Nella prima serata veniva portato su un carrello, nella seconda dal valletto con i guanti, stasera un po' a casaccio. È il mazzo di fiori, protagonista indiscusso di ogni kermesse targata Ariston che si rispetti. D'altronde si sa, Sanremo è la città dei fiori. E loro, inconsapevoli, vengono donati sempre e solo alle donne. Gesto di cavalleria, di galanteria si potrà dire, ma possiamo ribattere che sia un retaggio da poterci tranquillamente lasciare alle spalle?

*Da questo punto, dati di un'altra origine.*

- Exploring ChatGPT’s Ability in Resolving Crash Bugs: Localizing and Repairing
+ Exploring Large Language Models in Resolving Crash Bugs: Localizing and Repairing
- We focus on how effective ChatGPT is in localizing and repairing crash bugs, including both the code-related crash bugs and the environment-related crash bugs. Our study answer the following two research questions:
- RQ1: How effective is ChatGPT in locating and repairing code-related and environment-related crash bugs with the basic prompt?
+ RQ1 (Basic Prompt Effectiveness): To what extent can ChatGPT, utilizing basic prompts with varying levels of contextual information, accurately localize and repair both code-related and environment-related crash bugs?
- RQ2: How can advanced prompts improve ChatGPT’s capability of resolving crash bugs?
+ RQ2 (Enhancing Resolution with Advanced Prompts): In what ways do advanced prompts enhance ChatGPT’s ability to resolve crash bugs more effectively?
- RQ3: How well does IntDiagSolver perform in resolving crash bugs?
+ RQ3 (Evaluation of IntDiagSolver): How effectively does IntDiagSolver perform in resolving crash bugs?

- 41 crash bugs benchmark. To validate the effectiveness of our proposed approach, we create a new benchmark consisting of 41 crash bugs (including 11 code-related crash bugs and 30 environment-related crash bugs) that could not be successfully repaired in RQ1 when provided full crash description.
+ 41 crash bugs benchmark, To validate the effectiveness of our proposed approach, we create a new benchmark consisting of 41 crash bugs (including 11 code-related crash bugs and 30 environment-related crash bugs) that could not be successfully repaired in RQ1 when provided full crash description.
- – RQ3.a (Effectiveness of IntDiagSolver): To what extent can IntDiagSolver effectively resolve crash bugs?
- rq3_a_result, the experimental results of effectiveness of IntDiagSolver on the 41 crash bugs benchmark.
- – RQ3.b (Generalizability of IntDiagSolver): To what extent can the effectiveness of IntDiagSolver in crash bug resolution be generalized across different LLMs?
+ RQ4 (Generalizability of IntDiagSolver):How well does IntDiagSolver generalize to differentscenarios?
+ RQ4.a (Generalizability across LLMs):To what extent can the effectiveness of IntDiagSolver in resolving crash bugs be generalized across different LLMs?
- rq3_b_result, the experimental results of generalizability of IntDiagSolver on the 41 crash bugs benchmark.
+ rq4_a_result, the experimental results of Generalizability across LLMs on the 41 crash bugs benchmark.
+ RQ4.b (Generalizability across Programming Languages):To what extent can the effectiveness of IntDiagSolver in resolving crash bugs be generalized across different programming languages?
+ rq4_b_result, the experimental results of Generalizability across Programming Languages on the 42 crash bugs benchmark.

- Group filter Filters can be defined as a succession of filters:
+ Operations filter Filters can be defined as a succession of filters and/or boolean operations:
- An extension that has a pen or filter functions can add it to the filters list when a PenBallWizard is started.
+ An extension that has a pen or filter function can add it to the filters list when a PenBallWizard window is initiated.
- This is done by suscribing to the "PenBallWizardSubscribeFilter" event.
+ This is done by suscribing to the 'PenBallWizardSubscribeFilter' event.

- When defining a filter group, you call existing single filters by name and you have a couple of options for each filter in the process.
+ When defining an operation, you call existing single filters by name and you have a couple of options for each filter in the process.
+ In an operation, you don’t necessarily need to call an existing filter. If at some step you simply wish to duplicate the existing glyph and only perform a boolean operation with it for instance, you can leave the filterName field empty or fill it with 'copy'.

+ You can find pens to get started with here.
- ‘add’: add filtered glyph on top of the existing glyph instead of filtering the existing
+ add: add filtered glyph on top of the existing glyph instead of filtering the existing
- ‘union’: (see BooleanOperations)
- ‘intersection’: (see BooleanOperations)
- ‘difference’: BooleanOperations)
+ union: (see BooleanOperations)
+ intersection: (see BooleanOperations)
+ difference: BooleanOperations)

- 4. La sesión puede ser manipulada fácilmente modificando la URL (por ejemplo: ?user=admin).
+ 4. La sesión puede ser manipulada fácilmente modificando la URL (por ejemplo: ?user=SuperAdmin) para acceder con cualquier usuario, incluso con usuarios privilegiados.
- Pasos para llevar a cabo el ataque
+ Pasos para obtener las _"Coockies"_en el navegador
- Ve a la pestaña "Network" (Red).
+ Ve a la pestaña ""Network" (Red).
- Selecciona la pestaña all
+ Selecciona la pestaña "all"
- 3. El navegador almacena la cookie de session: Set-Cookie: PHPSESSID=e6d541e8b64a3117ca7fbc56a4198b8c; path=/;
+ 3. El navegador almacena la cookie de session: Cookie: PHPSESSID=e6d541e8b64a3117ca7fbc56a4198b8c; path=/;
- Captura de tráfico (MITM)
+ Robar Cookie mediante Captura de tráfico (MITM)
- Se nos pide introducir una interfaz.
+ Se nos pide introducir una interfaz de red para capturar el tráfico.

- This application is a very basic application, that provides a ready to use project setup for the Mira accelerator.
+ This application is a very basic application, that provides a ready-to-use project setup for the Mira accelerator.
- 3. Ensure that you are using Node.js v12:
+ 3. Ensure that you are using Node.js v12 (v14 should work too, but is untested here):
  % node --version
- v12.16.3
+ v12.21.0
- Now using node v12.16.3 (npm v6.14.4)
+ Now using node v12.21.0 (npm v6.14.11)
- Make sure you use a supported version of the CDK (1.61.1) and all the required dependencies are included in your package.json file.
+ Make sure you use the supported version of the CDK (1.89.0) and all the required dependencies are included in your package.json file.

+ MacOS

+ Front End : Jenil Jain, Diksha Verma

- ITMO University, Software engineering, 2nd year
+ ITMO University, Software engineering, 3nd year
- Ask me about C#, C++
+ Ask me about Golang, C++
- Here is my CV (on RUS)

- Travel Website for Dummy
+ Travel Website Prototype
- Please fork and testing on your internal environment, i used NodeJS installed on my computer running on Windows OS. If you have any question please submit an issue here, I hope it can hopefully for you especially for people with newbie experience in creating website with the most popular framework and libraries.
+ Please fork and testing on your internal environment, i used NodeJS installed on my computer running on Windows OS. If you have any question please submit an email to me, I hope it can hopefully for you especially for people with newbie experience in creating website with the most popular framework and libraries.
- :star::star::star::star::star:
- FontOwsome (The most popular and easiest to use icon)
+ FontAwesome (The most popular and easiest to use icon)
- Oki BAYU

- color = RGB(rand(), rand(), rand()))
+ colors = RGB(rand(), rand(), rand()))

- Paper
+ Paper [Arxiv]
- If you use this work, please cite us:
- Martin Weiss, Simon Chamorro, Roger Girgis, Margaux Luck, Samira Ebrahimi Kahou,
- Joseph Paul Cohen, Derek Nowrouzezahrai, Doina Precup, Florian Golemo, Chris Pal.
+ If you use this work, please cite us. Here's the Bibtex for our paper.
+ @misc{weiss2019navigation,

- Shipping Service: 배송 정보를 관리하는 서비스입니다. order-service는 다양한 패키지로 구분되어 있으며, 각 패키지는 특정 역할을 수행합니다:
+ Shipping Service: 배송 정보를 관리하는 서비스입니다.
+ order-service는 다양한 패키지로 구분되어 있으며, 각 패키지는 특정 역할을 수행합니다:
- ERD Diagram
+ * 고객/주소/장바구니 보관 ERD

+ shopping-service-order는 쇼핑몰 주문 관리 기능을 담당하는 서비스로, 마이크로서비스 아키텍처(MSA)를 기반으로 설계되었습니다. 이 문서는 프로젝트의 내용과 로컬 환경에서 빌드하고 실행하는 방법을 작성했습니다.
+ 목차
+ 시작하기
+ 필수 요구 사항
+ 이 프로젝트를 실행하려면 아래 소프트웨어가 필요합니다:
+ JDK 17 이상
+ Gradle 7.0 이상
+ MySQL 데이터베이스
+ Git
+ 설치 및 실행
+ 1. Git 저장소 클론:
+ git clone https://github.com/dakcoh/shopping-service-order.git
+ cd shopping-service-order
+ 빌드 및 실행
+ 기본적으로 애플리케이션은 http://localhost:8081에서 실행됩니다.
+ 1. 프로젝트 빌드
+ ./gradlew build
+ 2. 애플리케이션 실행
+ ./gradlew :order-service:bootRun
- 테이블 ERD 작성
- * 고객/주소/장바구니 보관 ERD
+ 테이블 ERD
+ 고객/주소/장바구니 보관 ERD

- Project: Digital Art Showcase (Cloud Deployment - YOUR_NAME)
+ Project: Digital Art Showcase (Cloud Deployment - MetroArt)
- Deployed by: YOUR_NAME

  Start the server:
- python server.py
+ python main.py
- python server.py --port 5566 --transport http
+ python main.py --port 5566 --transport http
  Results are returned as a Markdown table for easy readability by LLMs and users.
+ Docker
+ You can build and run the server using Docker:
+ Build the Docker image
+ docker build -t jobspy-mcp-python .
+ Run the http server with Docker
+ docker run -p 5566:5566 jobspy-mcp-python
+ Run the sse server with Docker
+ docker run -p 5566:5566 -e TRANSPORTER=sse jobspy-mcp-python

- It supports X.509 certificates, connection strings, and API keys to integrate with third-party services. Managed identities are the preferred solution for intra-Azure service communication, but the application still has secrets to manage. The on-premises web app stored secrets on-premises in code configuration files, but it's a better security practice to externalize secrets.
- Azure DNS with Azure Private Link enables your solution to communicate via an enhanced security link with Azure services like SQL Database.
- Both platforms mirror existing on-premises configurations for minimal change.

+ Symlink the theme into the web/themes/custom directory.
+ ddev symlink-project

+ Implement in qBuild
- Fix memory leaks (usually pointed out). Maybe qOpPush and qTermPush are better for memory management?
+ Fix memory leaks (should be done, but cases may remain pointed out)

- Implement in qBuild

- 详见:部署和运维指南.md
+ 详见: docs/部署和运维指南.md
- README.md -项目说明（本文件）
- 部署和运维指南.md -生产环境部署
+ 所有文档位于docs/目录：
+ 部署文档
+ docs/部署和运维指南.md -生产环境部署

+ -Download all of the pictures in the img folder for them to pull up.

Nell'edizione più genderless di sempre, i fiori sono ancora per le donne
Che i tempi non siano più gli stessi è evidente. Francesca Michielin esordisce con un "facciamo una volta per uno, stasera li do a Fedez" passando al compagno di avventura il mazzo davanti allo sguardo di Amadeus interdetto. E ancora Damiano dei Maneskin che, stasera, li dà a Manuel Agnelli e non alla donna del gruppo, Vittoria. Un'altra dimostrazione sono quei fiori donati, ieri, a La rappresentante di lista, la band più queer del panorama mainstream dove la libertà sessuale è d'obbligo. Un mazzo che è stato diviso sul palco non solo con le altre due musiciste che non lo avevano avuto, ma un fiore è stato strappato anche da Dario Mangiaracina, parte del duo canoro. Un gesto passato forse inosservato, ma che ci porta prepotentemente al presente. Un'edizione definita contemporanea, indie, dove Achille Lauro si esibisce nel suo "genderless", può ancora sottostare ai dettami ipocriti in cui i fiori sono solo e soltanto per le donne?
I retaggi culturali del binomio donna e fiori
È sempre stato piuttosto bizzarro misurare la femminilità con i fiori e la mascolinità con la negazione di essi. Potremmo discuterne per ore senza trovare una spiegazione logica, ma l'evidenza è che alcuni retaggi culturali restano. La Rai, nonostante il tentativo di abbracciare una libertà identitaria e artistica, rimane ancora imbalsamata in una cavalleria superata dai tempi, dimostrando che il mondo fuori da quel teatro ha fatto enormi passi avanti. L'Ariston invece resta sempre simile a se stesso: nel bene e, troppo spesso, nel male. Sarà per il prossimo anno, si spera.